Exercise data below:

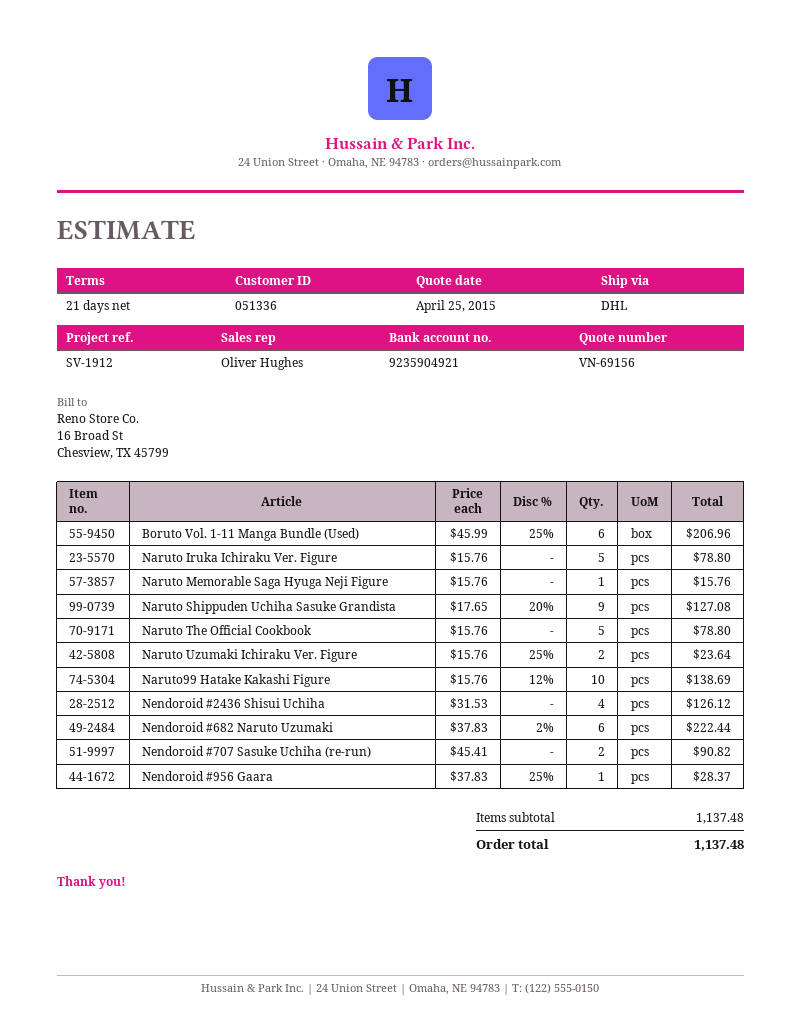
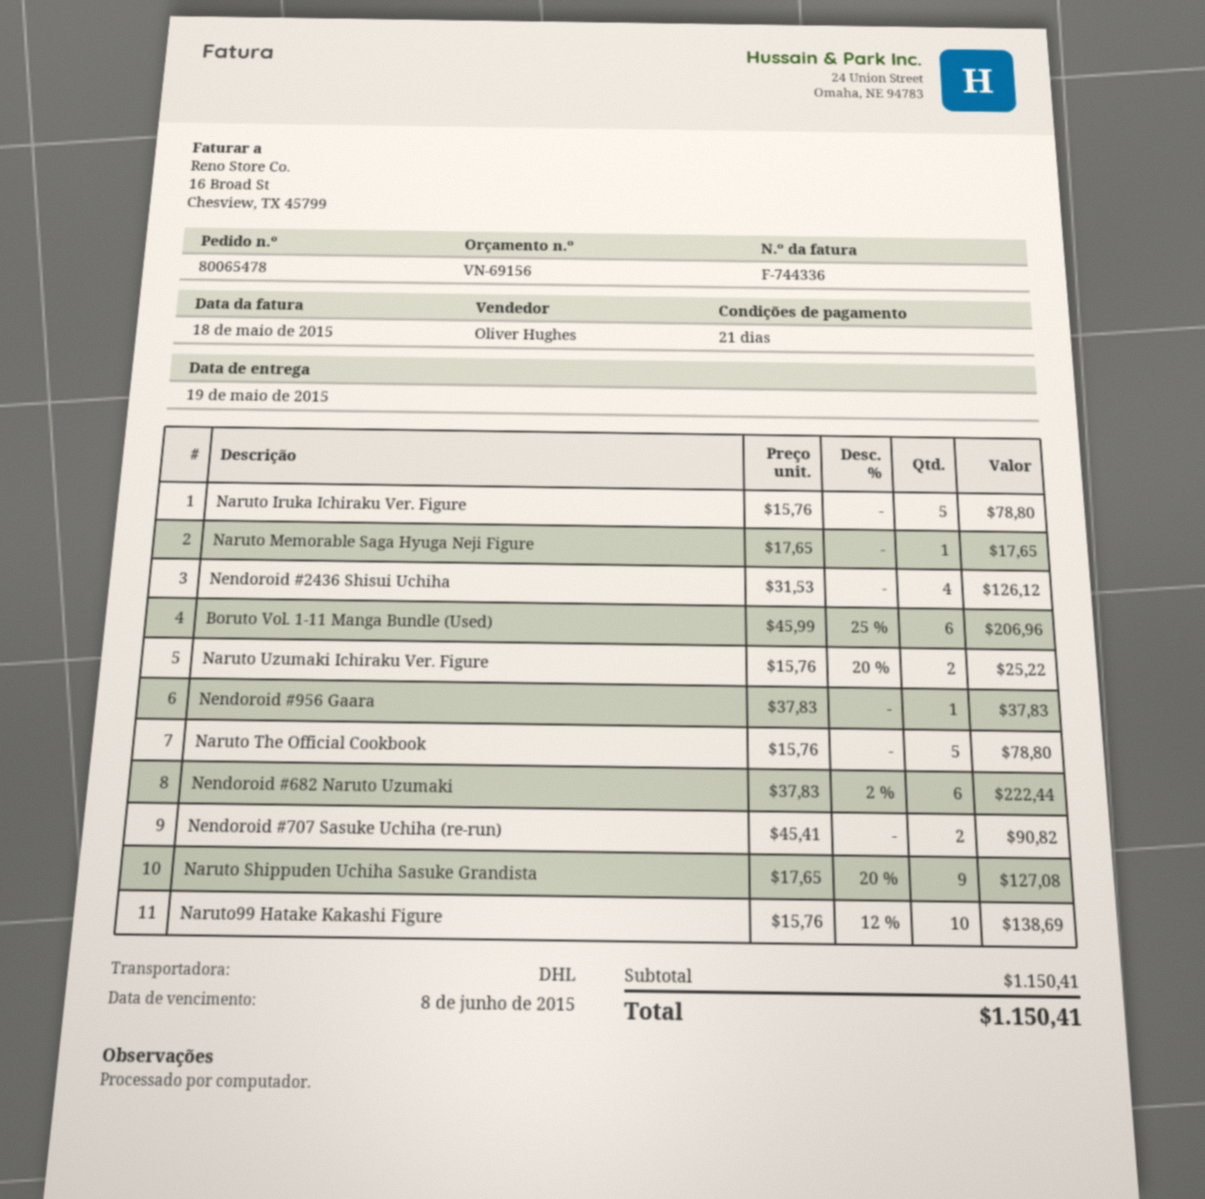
Naruto Memorable Saga Hyuga Neji Figure: 1 x 15.76 = 15.76 -> 1 x 17.65 = 17.65
Naruto Uzumaki Ichiraku Ver. Figure: 2 x 15.76 - 25% = 23.64 -> 2 x 15.76 - 20% = 25.22
Nendoroid #956 Gaara: 1 x 37.83 - 25% = 28.37 -> 1 x 37.83 = 37.83
subtotal: 1137.48 -> 1150.41
total: 1137.48 -> 1150.41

End of Exercise data.

Show each line in the data where the string "Figure" appears.

Naruto Memorable Saga Hyuga Neji Figure: 1 x 15.76 = 15.76 -> 1 x 17.65 = 17.65
Naruto Uzumaki Ichiraku Ver. Figure: 2 x 15.76 - 25% = 23.64 -> 2 x 15.76 - 20% = 25.22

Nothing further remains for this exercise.